Nos da confianza que el candidato ganador de la pasada contienda electoral conoce perfectamente sobre este tema; porque hizo suya, de propia mano, la Agenda México 12.18, que contiene como primer eje la Reforma Penal.
Y, desde la sociedad, no nos hemos detenido solamente a observar y exigir a las autoridades para que cumplan el mandato constitucional; hemos recorrido el país, muestra de ello es la instalación de las Mesas de Seguridad y Justicia que México SOS ha articulado en diferentes estados de la República, ejemplos recientes son la Mesa de Seguridad y Justicia de Michoacán SOS y la Mesa de Seguridad y Justicia de Baja California Sur SOS.
Con estas experiencias exitosas hemos encontrado la fórmula y trabajamos en la formación de más Mesas de Seguridad y Justicia para conformar la Red Ciudadana SOS; red que vincula de manera directa, eficaz y efectiva a la ciudadanía y a las autoridades de todos los niveles y de todos los poderes, en una agenda común, de forma permanente.

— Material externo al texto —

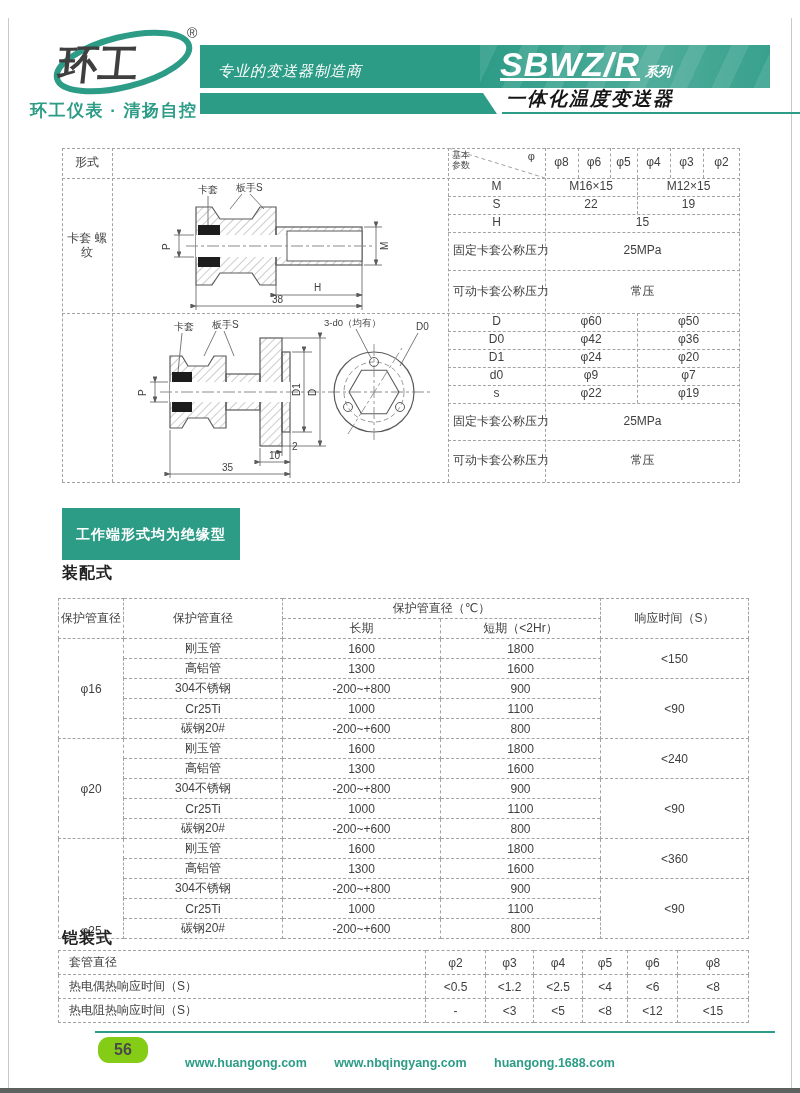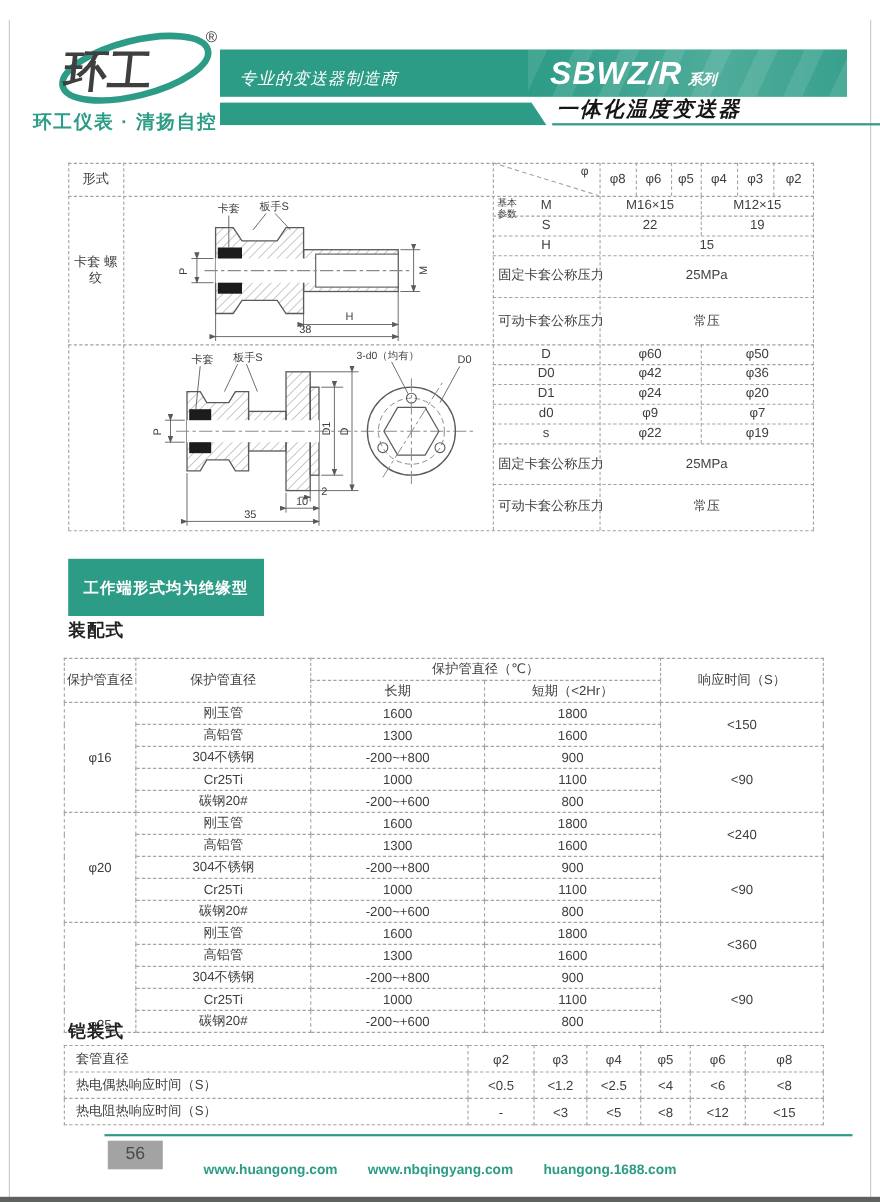--- a/index.html
+++ b/index.html
@@ -15,7 +15,7 @@
      repeating-linear-gradient(115deg,rgba(255,255,255,.10) 0 16px,rgba(255,255,255,0) 16px 38px);}
   #banner .slogan{position:absolute;left:18px;bottom:7px;color:#fff;font-style:italic;font-size:15px;letter-spacing:1px;white-space:nowrap;}
   #banner .series{position:absolute;left:300px;bottom:4px;color:#fff;white-space:nowrap;}
-  #banner .series b{font-size:29px;font-style:italic;letter-spacing:1px;}
+  #banner .series b{font-size:34px;font-style:italic;letter-spacing:1px;text-decoration:underline;}
   #banner .series i{font-size:13px;font-weight:bold;margin-left:5px;}
   #subbanner{position:absolute;left:200px;top:93px;width:570px;height:21px;padding-left:36px;}
   #subbanner .bar{position:absolute;left:0;top:0;width:297px;height:21px;background:#2d9c87;

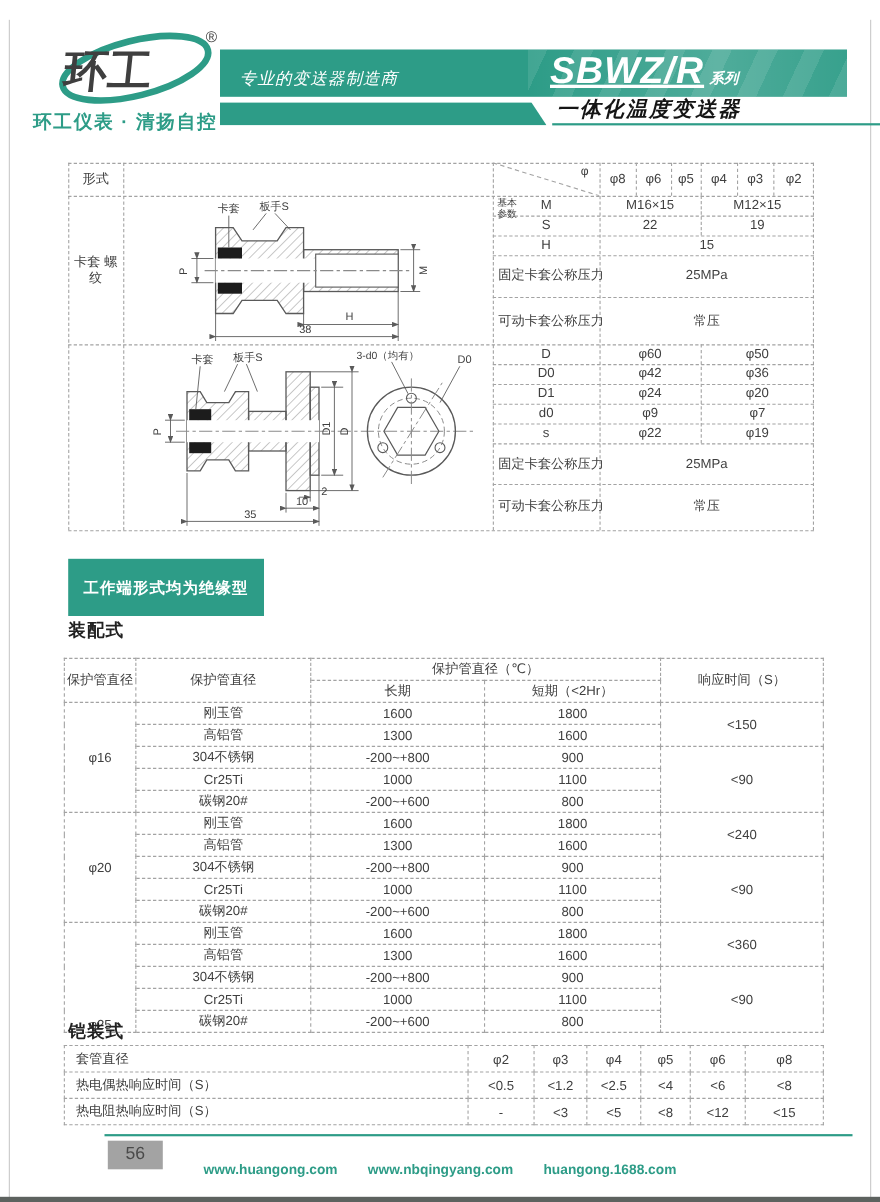--- a/index.html
+++ b/index.html
@@ -28,7 +28,7 @@
   .vl{position:absolute;width:0;border-left:1px dashed #a3a3a3;}
   .cell{position:absolute;display:flex;align-items:center;justify-content:center;text-align:center;line-height:1.15;}
   .cell.left{justify-content:flex-start;padding-left:5px;text-align:left;}
-  .corner-top{position:absolute;left:4px;top:2px;font-size:9px;line-height:10px;margin-top:29px;}
+  .corner-top{position:absolute;left:4px;top:2px;font-size:9px;line-height:10px;}
   .corner-phi{position:absolute;right:10px;top:2px;font-size:11px;}
   
   .notebar{position:absolute;background:#2d9c87;color:#fff;font-size:14px;font-weight:bold;height:22px;line-height:22px;padding:15px 14px;letter-spacing:1px;white-space:nowrap;}

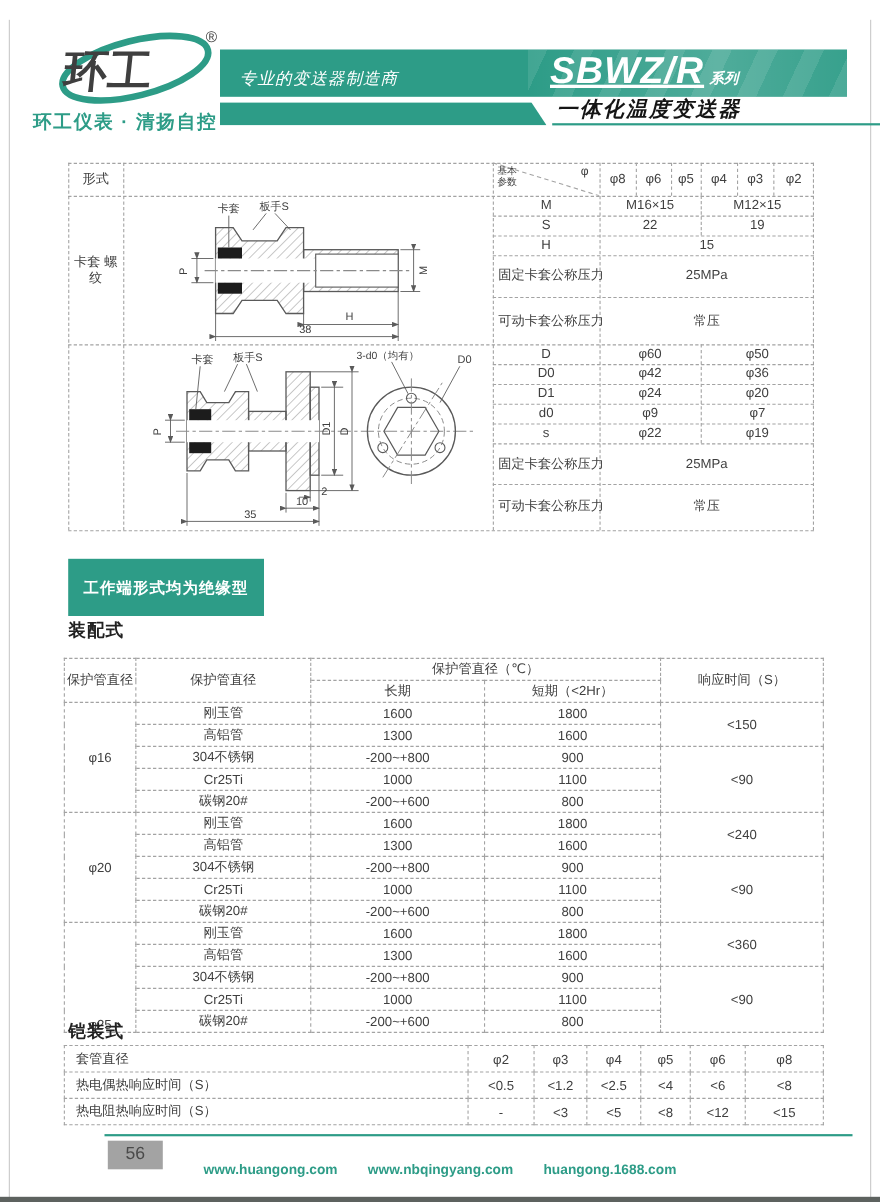--- a/index.html
+++ b/index.html
@@ -41,7 +41,7 @@
   td.vbottom{vertical-align:bottom;padding-bottom:2px;}
   
   #foot-line{position:absolute;left:95px;top:1031px;width:680px;height:2px;background:#2d9c87;}
-  #page-num{position:absolute;left:98px;top:1037px;width:50px;height:26px;background:#a3a3a3;color:#4a4a4a;font-size:16px;font-weight:normal;display:flex;align-items:center;justify-content:center;}
+  #page-num{position:absolute;left:98px;top:1037px;width:50px;height:26px;background:#84cc16;color:#4a4a4a;font-size:16px;font-weight:bold;display:flex;align-items:center;justify-content:center;border-radius:11px;}
   #foot-urls{position:absolute;left:0;top:1041px;width:800px;text-align:center;color:#2d9c87;font-size:12.5px;font-weight:bold;margin-top:15px;}
   #foot-urls span{margin:0 12px;}
   #bottom-bar{position:absolute;left:0;bottom:0;width:800px;height:5px;background:#5d625f;}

Señores Gobernadores, Procuradores y Secretarios de Seguridad Pública, les exhortamos para que en sus estados, formen al menos, una mesa de seguridad y justicia.
Es importante hacer saber que la implementación del nuevo sistema de justicia es el cambio más profundo que ha tenido nuestro país en la propia concepción de la justicia, en su articulación fundamental con la seguridad, constatando que no puede haber seguridad sin justicia; en el reconocimiento implícito y explícito de la dignidad de las personas, no solo como individuos respecto a las garantías individuales, sino en lo más profundo de la naturaleza humana.
Como ciudadano orgulloso de ser mexicano, soy un convencido de que no podemos denunciar la injusticia sentados detrás de un cristal; soy un convencido de que para armar la maquinaria que nos lleve a un nuevo sistema de justicia se requieren, forzosamente, los dos engranes que le permitirán funcionar: los ciudadanos responsables activos y proactivos y la decidida voluntad de las autoridades.